In “The Art of the Black Essay,” the scholar Cheryl Blanche Butler declared that “the writer does not choose the essayistic form, the essay unfolds out of her.” The essays in Savala Nolan’s first collection, “Don’t Let It Get You Down,” unfold out of her complex relationship with being a big-bodied, mixed-race Black woman.

Nolan is a law professor at Berkeley who clerked in the Obama administration’s office of White House counsel; but these 12 essays are concerned less with her legal career than with her origin story and personal development, born as she was “in between” racial categories and their corresponding expectations. “I’m a mixed Black woman and what folks have sometimes called ‘a whole lot of yellow wasted,’” Nolan writes, “meaning I have light (yellow) skin ‘wasted’ by Black features.” Her father is not just Black and Mexican; he is also poor, “so poor we went to the bathroom in buckets under a ceiling hole repaired with tarp.” He was raised 20 miles from the Mexican border in California, and spent 20 years of his adolescence and early adulthood in and out of prison, condemned to stay poor. On the white, maternal side of her family, Nolan is a “Daughter of the American Revolution,” with a graduate education just like her mom has and trust-fund friends. Because of these mixed-status origins, the forces of social class hang over the entirety of this standout collection.

Nolan is writing into a long tradition, and its contemporary renaissance. From Du Bois’s “The Souls of Black Folk” to slave narratives, the Black essay is rich with stories of otherness and duality. Writers like Clint Smith, Emily Bernard, Nishta J. Mehra, Ta-Nehisi Coates, Claudia Rankine, Mychal Denzel Smith and Robert Jones Jr. (among many others) bring the modern essay form to bear as much on how the experiences of Blackness differ as they do on how they cohere. This embrace of the heterogeneity of Black womanhood is part of this book’s charm.

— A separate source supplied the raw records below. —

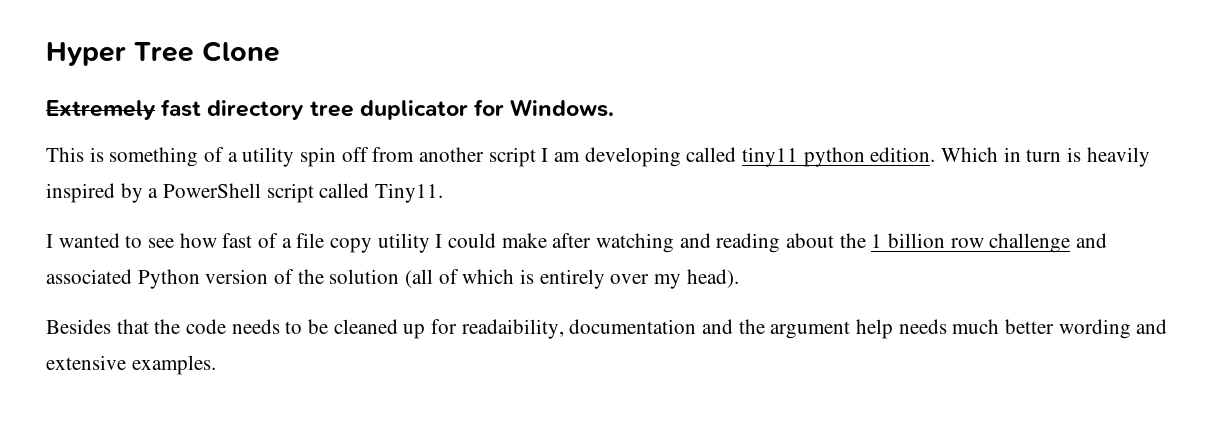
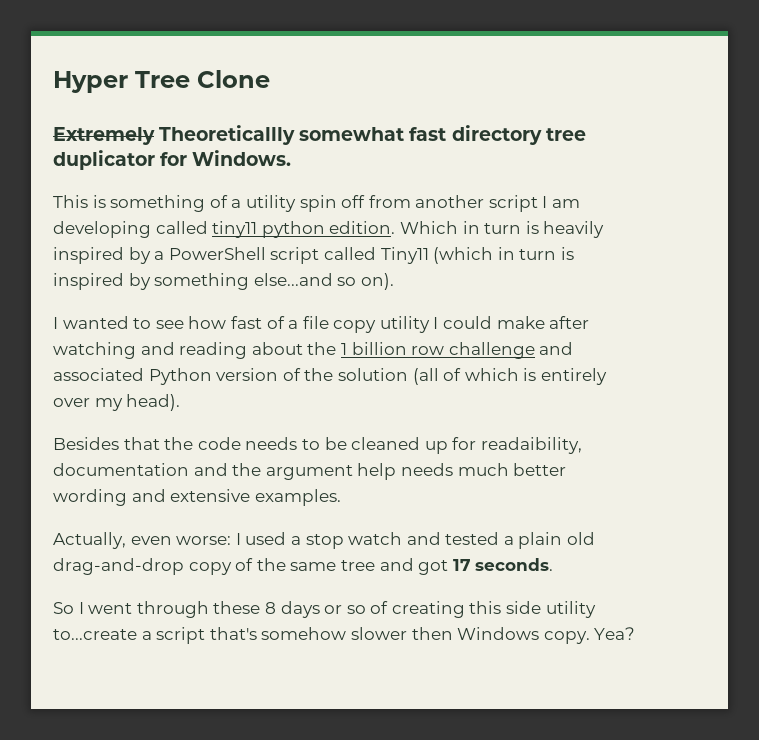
- Extremely fast directory tree duplicator for Windows.
+ Extremely Theoreticallly somewhat fast directory tree duplicator for Windows.
- Which in turn is heavily inspired by a PowerShell script called Tiny11.
+ Which in turn is heavily inspired by a PowerShell script called Tiny11 (which in turn is inspired by something else...and so on).
+ Actually, even worse: I used a stop watch and tested a plain old drag-and-drop copy of the same tree and got 17 seconds.
+ So I went through these 8 days or so of creating this side utility to...create a script that's somehow slower then Windows copy. Yea?

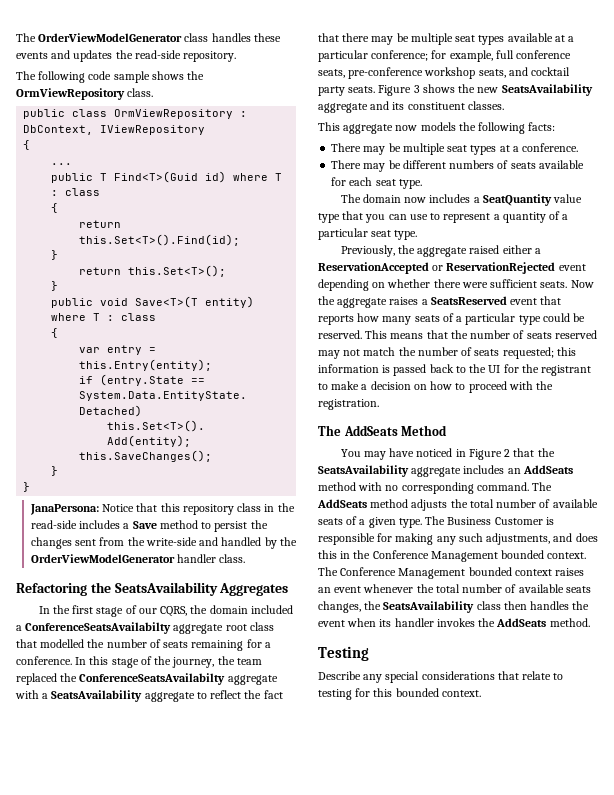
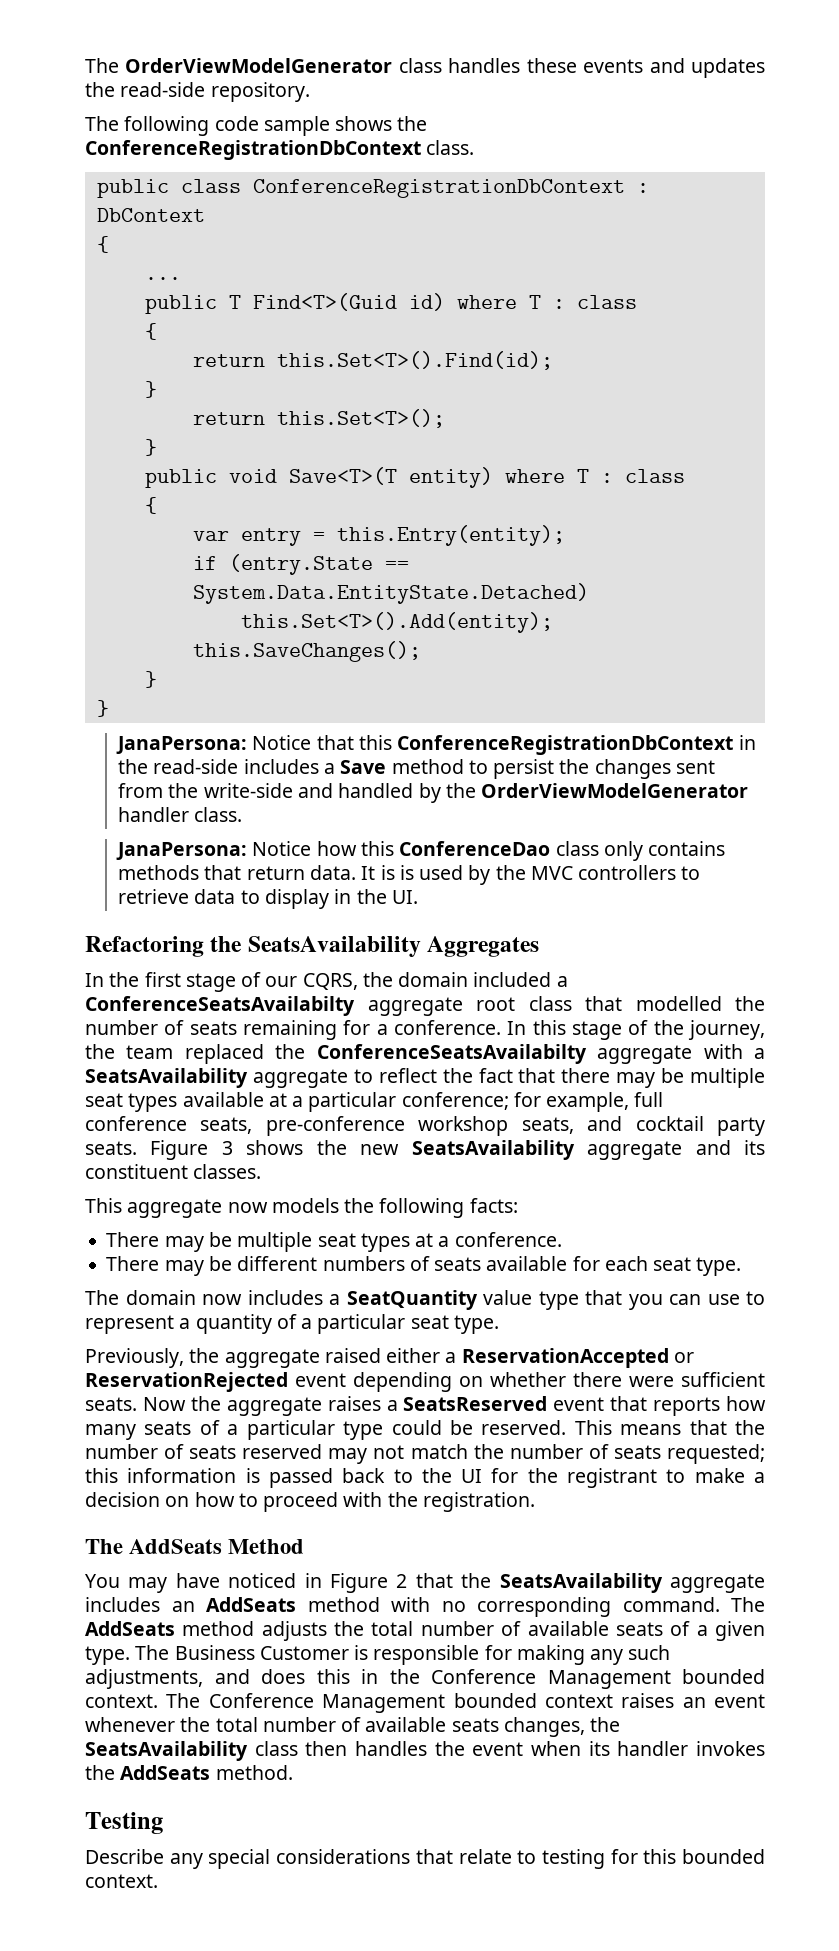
- The following code sample shows the OrmViewRepository class.
+ The following code sample shows the ConferenceRegistrationDbContext class.
- public class OrmViewRepository : DbContext, IViewRepository
+ public class ConferenceRegistrationDbContext : DbContext
- JanaPersona: Notice that this repository class in the read-side includes a Save method to persist the changes sent from the write-side and handled by the OrderViewModelGenerator handler class.
+ JanaPersona: Notice that this ConferenceRegistrationDbContext in the read-side includes a Save method to persist the changes sent from the write-side and handled by the OrderViewModelGenerator handler class.
+ JanaPersona: Notice how this ConferenceDao class only contains methods that return data. It is is used by the MVC controllers to retrieve data to display in the UI.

Another part is the author’s voice — vulnerable, but rarely veering into self-indulgence. Nolan is so hard on herself that at times one wishes she’d indulge herself more, with some grace, some forgiveness, perhaps a little humor. In “On Dating White Guys While Me,” she explores her naked desire for white male attention, a dynamic more commonly admitted by Black gay writers than by straight Black women. “I’d long sensed that the most succinct, irrefutable way to move up in the world was to be loved by a prototypical white man,” she writes of her relationship with an ex. “I.e., someone at the top.” It is a brutal, beautifully rendered narrative of the perceived “cultural magic in their approval”; Nolan’s holy grail, her passport to belonging. It is a gothic desire, to be objectified so totally that all of your Blackness and bigness disappears. But Nolan’s writing, her stark honesty, conveys how entirely rational this is, as a response to the ways racism, colorism and the patriarchy apportion power to women based on their attractiveness to white men.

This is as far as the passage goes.